We suppose the following problem, which is simple enough to illustrate the approach: {S -> FORALL x Q(x)} |- FORALL x ( S -> Q(x) )
In the initial state, there are two methods applicable. The Omega proof planner chooses a backward method mu1 by its existing method selection strategy. However, the application of mu1 will give rise to backtracking.
To verify the first condition, we generate models from the premise S -> FORALL x Q(x) with the domain fixed to D = {0, 1}.
| Model | S | Q(0) | Q(1) |
| m1 | F | F | F |
| m2 | F | T | F |
| m3 | F | F | T |
| m4 | F | T | T |
| m5 | T | T | T |
Similarly, there is another chance to avoid backtracking as shown in Figure 11. As a result of the model-based restriction, the procedure can avoid two backtrackings and find the proof in three steps only.

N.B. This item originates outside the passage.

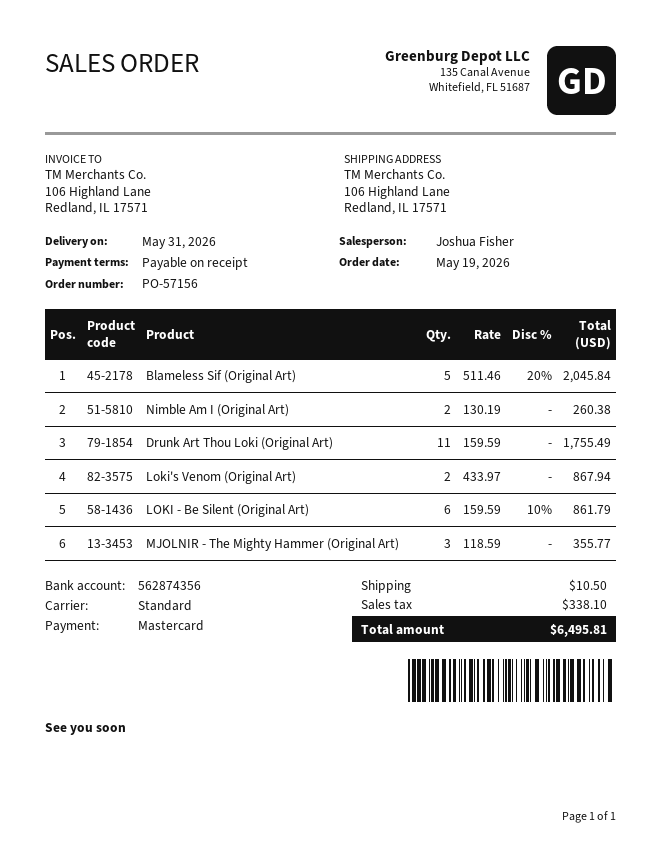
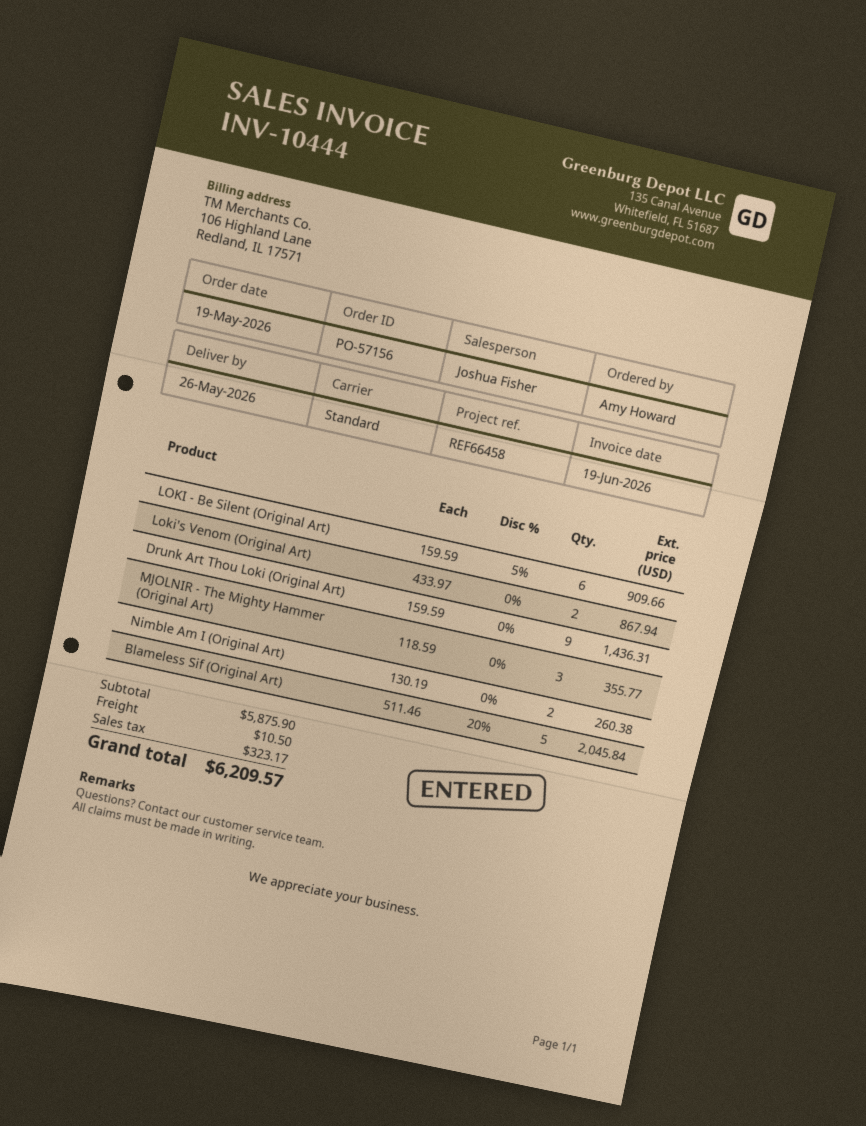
delivery date: 2026-05-31 -> 2026-05-26
Drunk Art Thou Loki (Original Art): 11 x 159.59 = 1755.49 -> 9 x 159.59 = 1436.31
LOKI - Be Silent (Original Art): 6 x 159.59 - 10% = 861.79 -> 6 x 159.59 - 5% = 909.66
tax: 338.10 -> 323.17
total: 6495.81 -> 6209.57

Although the way humans manage to keep search spaces in theorem proving small has not been fully understood, semantic guidance in form of checking whether certain reasoning steps make sense in well chosen models seems to provide powerful restriction and selection strategies. In this paper we discussed how to apply such strategies to proof planning, which is a human-oriented way of theorem proving.
We have introduced the main ideas of proof planning and how models can help to reduce wrong choices in proof planning. Wrong choices result in backtracking and slow down the process of proof planning. We have demonstrated the approach of semantic restriction with a simple example. One important question left for future investigation is how to select informative models. Currently we use the FINDER model generator for the generation of a reference set of models. While this is already informative (and reduces search) in some examples like the one we have looked at in section 5, we want to improve on it in several ways. In particular, we want to keep the reference set of models small and informative at the same time. In order to do so other approaches for using models are necessary. We think that using typical models [Kerber93a] is promising for this purpose.
For the future we plan to deepen our understanding by more experiments. In particular we want to investigate different approaches to semantic selection strategies.